The role of the compressor is to squeeze the gas so that it reverts back into a liquid state. In doing this, the refrigerant will release heat. This heat is lost as the refrigerant flows through a second set of coils, known as the condenser coils. By blowing air over these coils with a fan, the system can disperse this heat away from the coils and into the surrounding air.

Finally, the newly cooled refrigerant passes through a valve which forces it back toward the evaporator coils, where it can cool the room again. This cycle perpetuates, channelling heat from the interior of a building to the exterior and thereby the interior is cooled.

That said, the heat can also flow in the opposite direction by simply rearranging the valve and compressor. Many modern air conditioning systems can thereby double as a heating system.

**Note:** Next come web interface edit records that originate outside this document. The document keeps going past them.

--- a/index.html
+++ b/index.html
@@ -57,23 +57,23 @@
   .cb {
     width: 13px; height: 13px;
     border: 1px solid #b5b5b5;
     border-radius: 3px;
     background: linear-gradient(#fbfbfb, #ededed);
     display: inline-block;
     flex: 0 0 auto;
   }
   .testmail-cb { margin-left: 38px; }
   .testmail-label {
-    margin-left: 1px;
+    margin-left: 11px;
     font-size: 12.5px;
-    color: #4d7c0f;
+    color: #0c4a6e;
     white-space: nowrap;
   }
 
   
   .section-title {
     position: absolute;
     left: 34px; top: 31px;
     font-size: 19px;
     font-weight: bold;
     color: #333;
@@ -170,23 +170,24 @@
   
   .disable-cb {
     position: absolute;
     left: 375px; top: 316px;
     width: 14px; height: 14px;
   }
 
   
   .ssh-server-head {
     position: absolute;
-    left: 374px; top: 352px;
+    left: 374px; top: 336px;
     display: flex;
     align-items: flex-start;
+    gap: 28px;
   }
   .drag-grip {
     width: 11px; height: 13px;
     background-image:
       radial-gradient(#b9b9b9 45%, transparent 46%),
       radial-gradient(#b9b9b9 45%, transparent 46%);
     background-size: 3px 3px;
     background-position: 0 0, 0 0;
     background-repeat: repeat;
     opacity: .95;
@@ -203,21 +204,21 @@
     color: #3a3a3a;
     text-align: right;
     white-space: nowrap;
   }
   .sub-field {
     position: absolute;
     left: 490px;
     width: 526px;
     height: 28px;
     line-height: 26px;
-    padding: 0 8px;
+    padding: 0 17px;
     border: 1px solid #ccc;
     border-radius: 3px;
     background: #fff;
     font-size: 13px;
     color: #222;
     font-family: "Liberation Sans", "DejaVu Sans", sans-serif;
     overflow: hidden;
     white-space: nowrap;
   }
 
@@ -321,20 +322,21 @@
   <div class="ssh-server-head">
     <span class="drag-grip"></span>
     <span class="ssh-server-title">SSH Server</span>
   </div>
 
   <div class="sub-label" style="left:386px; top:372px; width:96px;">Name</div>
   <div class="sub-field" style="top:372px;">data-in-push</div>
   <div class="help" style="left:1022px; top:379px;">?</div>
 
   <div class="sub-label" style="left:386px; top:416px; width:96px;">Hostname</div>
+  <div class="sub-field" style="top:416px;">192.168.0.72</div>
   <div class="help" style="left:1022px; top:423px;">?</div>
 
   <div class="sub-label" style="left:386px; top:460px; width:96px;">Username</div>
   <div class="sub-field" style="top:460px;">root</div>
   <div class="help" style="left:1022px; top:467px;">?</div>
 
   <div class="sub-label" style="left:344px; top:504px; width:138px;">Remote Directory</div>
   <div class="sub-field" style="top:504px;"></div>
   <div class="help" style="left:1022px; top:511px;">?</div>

On top of everything, since cool air is less capable of carrying moisture, the air conditioning system will also serve as a dehumidifier.

Every air conditioning system comprises all four of these items and uses them to transfer heat from the outside to the inside and vice versa. Not all air conditioning systems are created equally, however. Some, for example, might employ timers and thermostats in order to more closely regulate the temperature of an indoor environment and thereby ensure that is cooled as efficiently as possible.

Traditional air conditioning systems

The most obvious distinction between different varieties of air conditioners is the form in which they are packaged. Smaller units offer comparatively limited functionality at a much reduced cost, while larger ones offer much improved functionality

Window air conditioners

A window air conditioner is the smaller variety. It comprises an entire air conditioning system, packed into a space small enough that it can fit within a window frame. Since almost every sort of building already has a window frame available, air conditioner manufacturers are provided with a simple means of channelling heat to the exterior of the building.

Of course, an all-in-one solution like this has its problems. An air conditioner, almost by definition, has components which are hot and cold. If these components are too close together, then they begin to interfere with one another – heat from the latter makes the job of the former a great deal more difficult, and energy is required to offset this interference. As a consequence, smaller systems are less efficient.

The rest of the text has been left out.